### [WORK ITEM]
Within the material below, transcribe exactly the lines from the one holding "padding-left: none ->" through the one holding "text: наживить ->", keeping both ends and skipping the rest.

### [DATA UNDER STUDY]
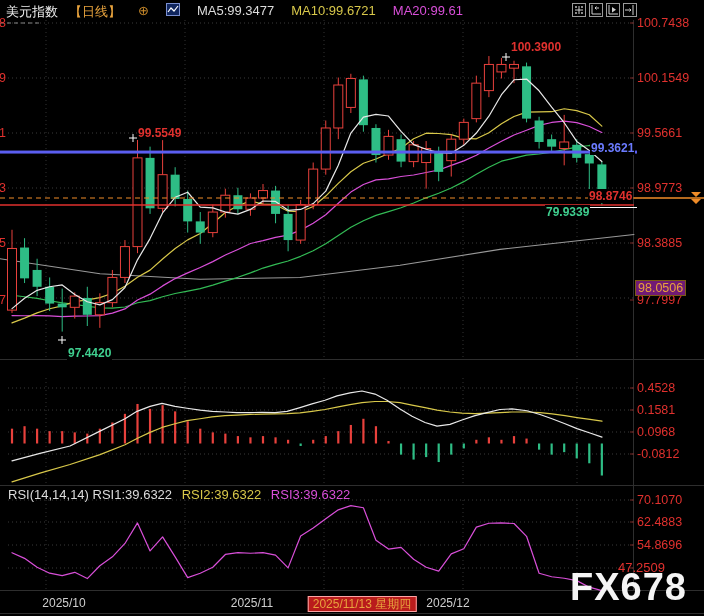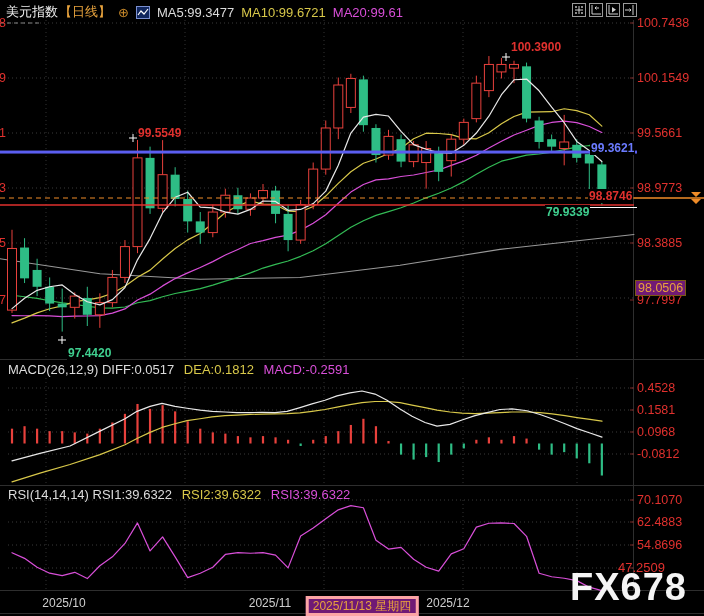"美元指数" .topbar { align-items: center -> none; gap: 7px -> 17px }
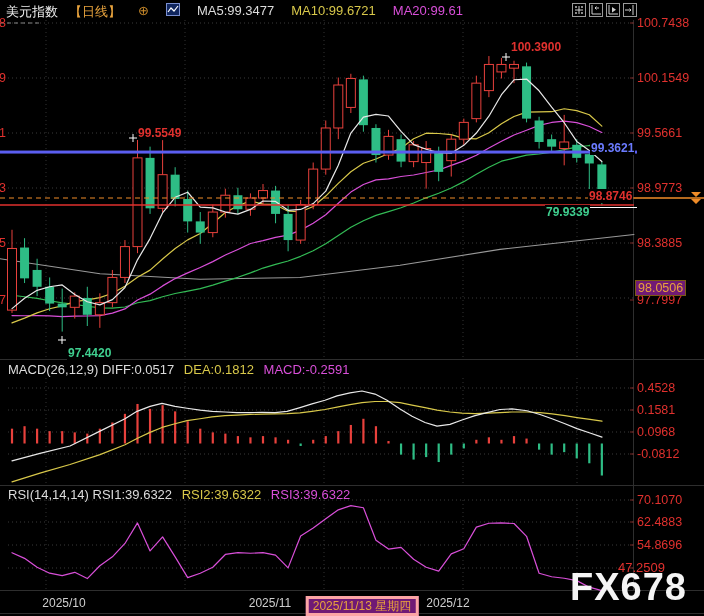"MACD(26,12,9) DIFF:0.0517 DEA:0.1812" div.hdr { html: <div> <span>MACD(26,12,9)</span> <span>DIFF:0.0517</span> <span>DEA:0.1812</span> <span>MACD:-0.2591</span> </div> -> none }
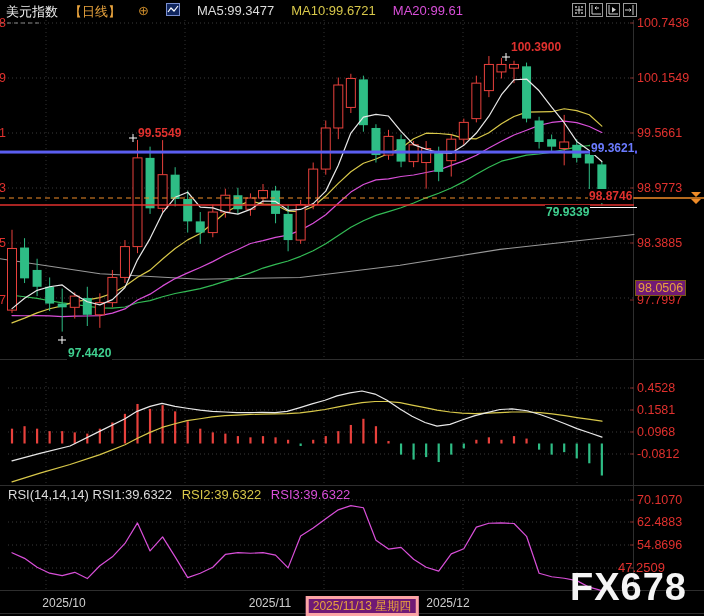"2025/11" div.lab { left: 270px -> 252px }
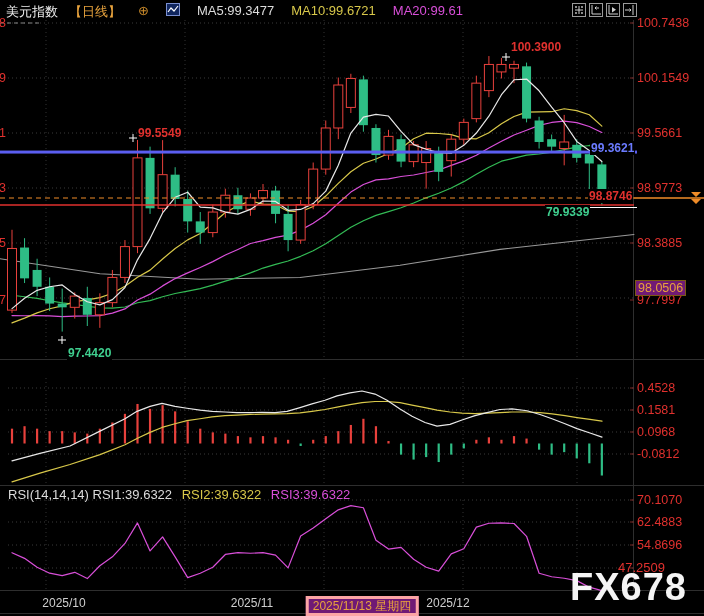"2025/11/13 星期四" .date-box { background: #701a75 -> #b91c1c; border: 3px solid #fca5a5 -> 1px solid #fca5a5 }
---
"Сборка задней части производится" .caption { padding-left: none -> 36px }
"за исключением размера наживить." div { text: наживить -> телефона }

### [ANSWER TO THIS PROBLEM]
"Сборка задней части производится" .caption { padding-left: none -> 36px }
"за исключением размера наживить." div { text: наживить -> телефона }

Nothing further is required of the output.